While not photographic in media, Eric Tarr's and Eric Stine's work deals the photographic process and in a photographic composition due to its heavy reliance on collage and conceptually constructed spaces. Eric Tarr's "Puddle" and "Oasis" especially use these techniques, as well as a strong painterly conceit in each image. In "Puddle", Tarr represents a night time urban landscape, which on its surface looks like an interesting image with a few curious concentric circles, which could just be the haloes coming off of streetlights. In the context of its own title, the image takes on a literally meaning as it is not obvious that the view is not squarely at landscape represented, but looking into a puddle, with either rain drops or some other object which is making ripples in the water, and thus the image as well. In Oasis, Tarr blankly presents a parking lot ticketing booth with a collaged map of Northwestern Indian's border cutting through the image and creating a false horizon.
Stine, on the other hand, uses collage in a much more blatant sense in his "Urban Flop" series. In "Urban Flop #1", Stine presents a surreal and constructivist landscape which includes a mishmash architectural focus in the form of layered commercial retail images, sqaurely sitting upon two long diameter, treaded tank wheels. To top it off, Stine includes two panoptical eyes, peering in different directions, and a three colored halo surrounding the whole focal point. These images are interesting also because they are combinations of mechanical and digital collage, making them seem oddly "flat".

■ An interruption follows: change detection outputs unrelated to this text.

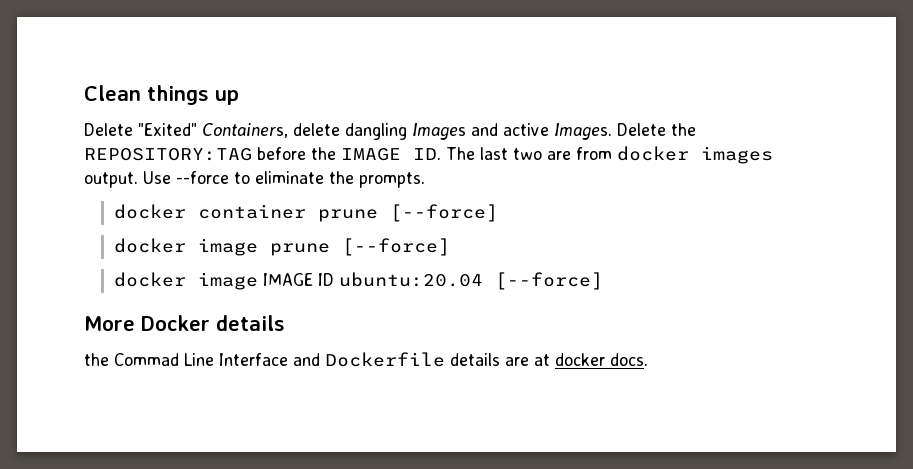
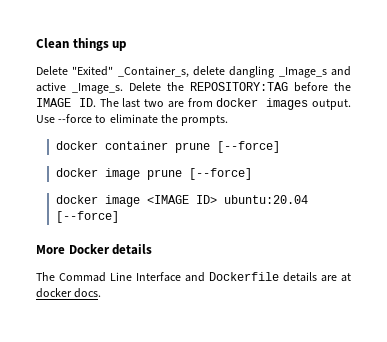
- Delete "Exited" Containers, delete dangling Images and active Images.
+ Delete "Exited" _Container_s, delete dangling _Image_s and active _Image_s.
- docker image IMAGE ID ubuntu:20.04 [--force]
+ docker image <IMAGE ID> ubuntu:20.04 [--force]
- the Commad Line Interface and Dockerfile details are at docker docs.
+ The Commad Line Interface and Dockerfile details are at docker docs.

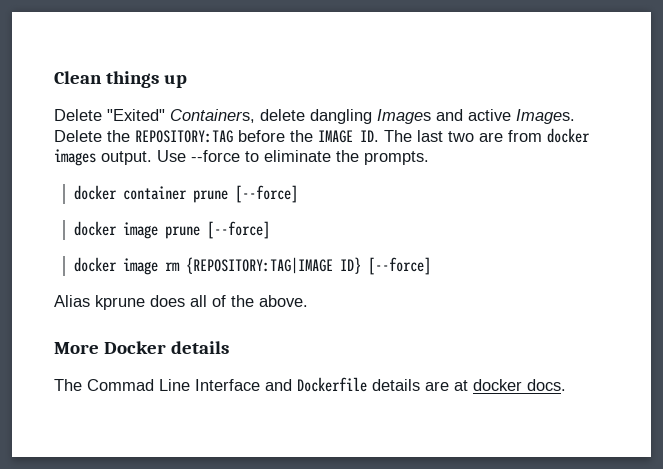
- Delete "Exited" _Container_s, delete dangling _Image_s and active _Image_s.
+ Delete "Exited" Containers, delete dangling Images and active Images.
- docker image <IMAGE ID> ubuntu:20.04 [--force]
+ docker image rm {REPOSITORY:TAG|IMAGE ID} [--force]
+ Alias kprune does all of the above.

In the more traditional realm, "Landscape: Urban and Rural" also gives the viewer great painted landscapes by Karen Moriarty, Susan Suraci, Nathan Abels, Liz Holman, and breathtaking pint-sized images by Tom Keesee and David Carpenter.
Bridging the gap between the traditional and experimental is Rebecca Justice-Schaab and her pieces "Farm in Northern Dekalb County", and "Wash Day in Dekalb County". Justice-Schaab's style of painting, though realistic and representational has beautiful ties to the style and feeling of Larry Rivers, Cecily Brown, and other abstractionists who stayed true to their realist roots. Justice-Schaab's use of mudding colors, adding dimensional streaks all throughout an images, frantic brushstrokes, and tranquil content all lead the viewer to be wrapped into the total image. By packing these everyday images with the visual tension of war field, Justice-Schaab achieves something new; an engrossing representation of everyday Midwestern life. "Farm in Northern Dekalb County", the more wild of her two images, turns a small rural home with a truck parked outside of it into a dynamic scene and one which the viewer has the freedom to create a psychological narrative within.
Overall, "Landscape: Urban and Rural" is a surprising and excellent example of the talent within the Greater Fort Wayne area, and shows how extensively this timeless artistic tradition of the represented landscape can vary from artist to artist.
Artlink's "Landscape: Urban and Rural" runs until September 29.